Prepare the Filling:

 - In a skillet over medium heat, cook the ground beef or lamb until browned. Drain excess fat if necessary.

 - Add the chopped onion, bell pepper, and tomato. Cook for another 5 minutes until vegetables are tender.

 - Stir in the cumin, paprika, salt, and pepper. Cook for an additional 2 minutes. Remove from heat and let it cool slightly.

 - Mix in the shredded mozzarella and crumbled feta cheese. Optionally, add chopped parsley.

Assemble the Pide:

 - Preheat your oven to 450°F (230°C).

 - Punch down the risen dough and divide it into 4 equal portions. Roll each portion into an oval shape on a lightly floured surface.

 - Place the rolled dough on a baking sheet lined with parchment paper.

 - Spread a portion of the filling along the center of each dough oval, leaving a border around the edges.

 - Fold the edges of the dough over the filling, pinching the ends to create a boat shape.

 - Brush the edges with the egg wash (beaten egg mixed with milk).

Bake:

 - Bake the Pide in the preheated oven for 12-15 minutes, or until the edges are golden brown and the cheese is melted and bubbly.

 - Remove from the oven and let cool slightly before slicing.

Serve:

 - Serve warm, garnished with additional fresh parsley if desired.

Enjoy your homemade Turkish Pide!

Nutritional Values:

Flour (per serving of dough):

  - Calories: 200-250 kcal

  - Carbohydrates: 35-40g

  - Protein: 6-8g

  - Fat: 4-6g

  - Fiber: 1-2g

  - Sodium: 300-400mg

Benefit: Provides essential carbohydrates for energy and can offer fiber if whole grain flour is used.

Yeast (per serving)

Benefit: Aids in fermentation, which can improve digestion and gut health.

Olive Oil (per serving of dough):

  - Calories: 40-50 kcal

  - Carbohydrates: 0g

  - Protein: 0g

  - Fat: 4-5g

Benefit: Rich in monounsaturated fats and antioxidants, supporting heart health and reducing inflammation.

Mozzarella Cheese (per serving):

  - Calories: 80-90 kcal

  - Carbohydrates: 1g

  - Protein: 7g

  - Fat: 6g

  - Calcium: 200mg

Benefit: High in calcium and protein, supporting bone health and muscle function.

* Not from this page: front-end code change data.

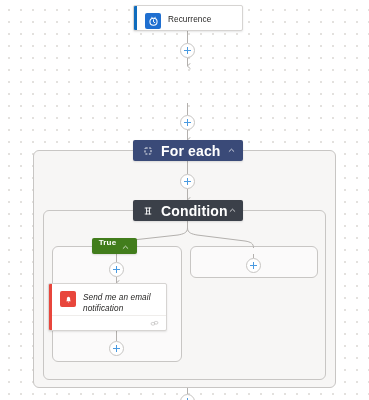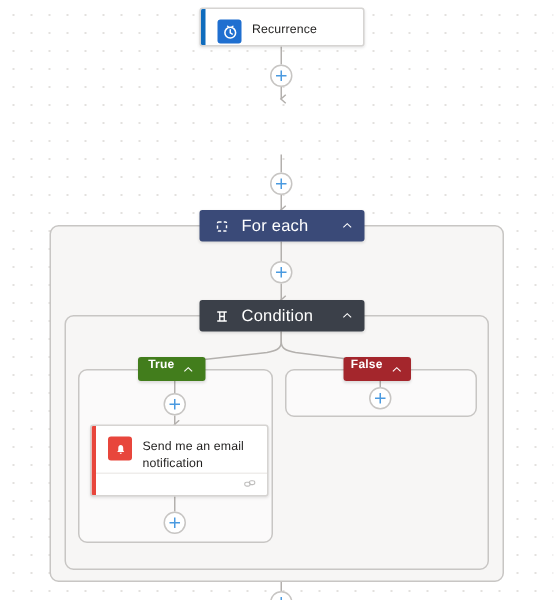--- a/index.html
+++ b/index.html
@@ -124,9 +124,9 @@
     display: flex; align-items: center; justify-content: center;
   }
   .scopebar .stitle {
-    font-size: 11px;
+    font-size: 14px;
     color: #ffffff;
-    font-weight: normal;
+    font-weight: bold;
     letter-spacing: 0.15px;
     flex: 1 1 auto;
   }

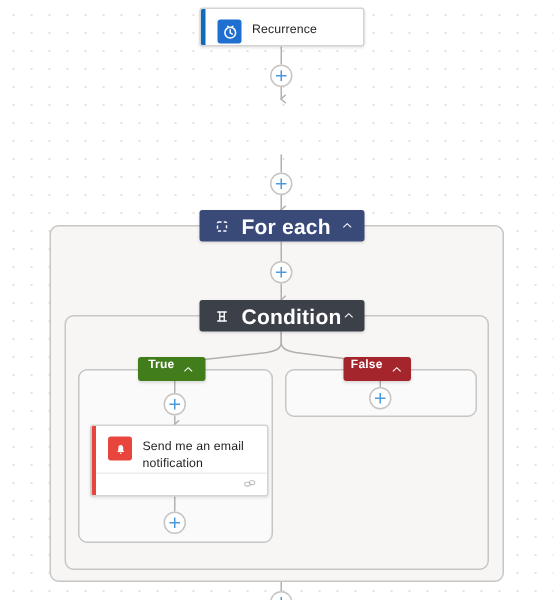--- a/index.html
+++ b/index.html
@@ -283,14 +283,6 @@
     </span>
   </div>
 
-  <div class="pill" id="pill-false">
-    <span class="ptitle">False</span>
-    <span>
-      <svg width="9" height="9" viewBox="0 0 16 16">
-        <path d="M3.4 10 L8 5.6 L12.6 10" fill="none" stroke="#ffffff" stroke-width="1.3"></path>
-      </svg>
-    </span>
-  </div>
 
   <div class="card" id="card-email">
     <div class="accent" style="background:#e8463c"></div>

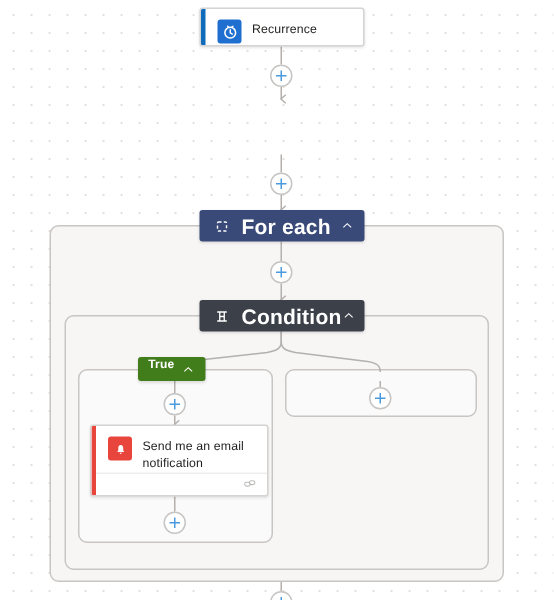--- a/index.html
+++ b/index.html
@@ -105,7 +105,7 @@
 
   #card-recurrence { left: 133px; top: 5px;  width: 110px; height: 26px; }
   #card-listrows   { left: 133px; top: 66px; width: 110px; height: 37px; }
-  #card-email      { left: 60px;  top: 283px; width: 119px; height: 48px; }
+  #card-email      { left: 48px;  top: 283px; width: 119px; height: 48px; font-style: italic; }
 
   
   .scopebar {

Feta Cheese (per serving):

  - Calories: 70-80 kcal

  - Carbohydrates: 1g

  - Protein: 4g

  - Fat: 6g

  - Calcium: 140mg

Benefit: Lower in fat compared to many cheeses, provides calcium and protein, and adds flavor.

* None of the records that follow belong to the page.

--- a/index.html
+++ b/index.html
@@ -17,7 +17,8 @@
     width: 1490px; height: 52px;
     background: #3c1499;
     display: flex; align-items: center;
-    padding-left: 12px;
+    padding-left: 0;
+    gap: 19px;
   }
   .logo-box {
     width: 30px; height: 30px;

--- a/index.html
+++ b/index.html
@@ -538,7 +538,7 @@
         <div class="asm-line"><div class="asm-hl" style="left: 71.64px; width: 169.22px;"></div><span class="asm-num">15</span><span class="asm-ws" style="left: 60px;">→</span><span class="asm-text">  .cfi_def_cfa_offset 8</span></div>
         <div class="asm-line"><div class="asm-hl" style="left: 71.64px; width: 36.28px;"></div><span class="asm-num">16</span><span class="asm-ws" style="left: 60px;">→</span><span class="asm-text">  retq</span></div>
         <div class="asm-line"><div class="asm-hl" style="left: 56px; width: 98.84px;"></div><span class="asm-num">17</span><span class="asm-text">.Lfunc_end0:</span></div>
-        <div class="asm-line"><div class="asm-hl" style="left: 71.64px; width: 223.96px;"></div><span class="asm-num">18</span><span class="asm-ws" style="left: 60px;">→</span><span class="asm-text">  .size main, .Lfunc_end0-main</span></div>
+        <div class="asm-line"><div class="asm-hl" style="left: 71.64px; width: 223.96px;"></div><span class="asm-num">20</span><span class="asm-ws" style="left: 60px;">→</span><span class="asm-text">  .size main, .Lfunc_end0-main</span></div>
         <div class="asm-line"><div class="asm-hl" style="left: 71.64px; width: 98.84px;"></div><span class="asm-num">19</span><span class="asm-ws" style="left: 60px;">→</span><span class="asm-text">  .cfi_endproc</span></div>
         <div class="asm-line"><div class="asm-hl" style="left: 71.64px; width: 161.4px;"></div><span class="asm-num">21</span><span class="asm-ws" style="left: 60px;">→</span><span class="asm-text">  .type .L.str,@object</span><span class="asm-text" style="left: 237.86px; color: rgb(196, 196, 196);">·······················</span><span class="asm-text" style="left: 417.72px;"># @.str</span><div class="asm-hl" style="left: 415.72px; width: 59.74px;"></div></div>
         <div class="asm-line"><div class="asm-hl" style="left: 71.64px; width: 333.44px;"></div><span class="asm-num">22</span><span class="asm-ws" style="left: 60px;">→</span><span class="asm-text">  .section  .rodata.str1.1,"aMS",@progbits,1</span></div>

Ground Beef (per serving):

  - Calories: 200 kcal

  - Carbohydrates: 0g

  - Protein: 22g

  - Fat: 12g

  - Iron: 2mg

Benefit: Excellent source of protein, iron, and B vitamins, supporting muscle repair and overall health.

Ground Lamb (per serving):

  - Calories: 230 kcal

  - Carbohydrates: 0g

  - Protein: 20g

  - Fat: 15g

  - Iron: 2.5mg

Benefit: Rich in protein and iron, contributing to muscle health and energy production.

Onion (per serving):

  - Calories: 10 kcal

  - Carbohydrates: 2g

  - Protein: 0g

  - Fat: 0g

  - Fiber: 0.5g

Benefit: Contains antioxidants and compounds that may reduce inflammation and support heart health.

Bell Pepper (per serving):

  - Calories: 10-15 kcal

  - Carbohydrates: 2g

  - Protein: 0g

  - Fat: 0g

  - Vitamin C: 50-80mg

Benefit: High in vitamin C, supporting immune function and skin health.

Tomato (per serving):

  - Calories: 10 kcal

  - Carbohydrates: 2g

  - Protein: 0g

  - Fat: 0g

  - Vitamin C: 15mg

Benefit: Rich in lycopene, an antioxidant that supports heart health and may reduce cancer risk.

Egg (for egg wash, per serving):

  - Calories: 70 kcal

  - Carbohydrates: 1g

  - Protein: 6g

  - Fat: 5g

Benefit: Provides protein and essential vitamins like B12, supporting overall health and energy levels.

kiro

i'm just try to cook new things.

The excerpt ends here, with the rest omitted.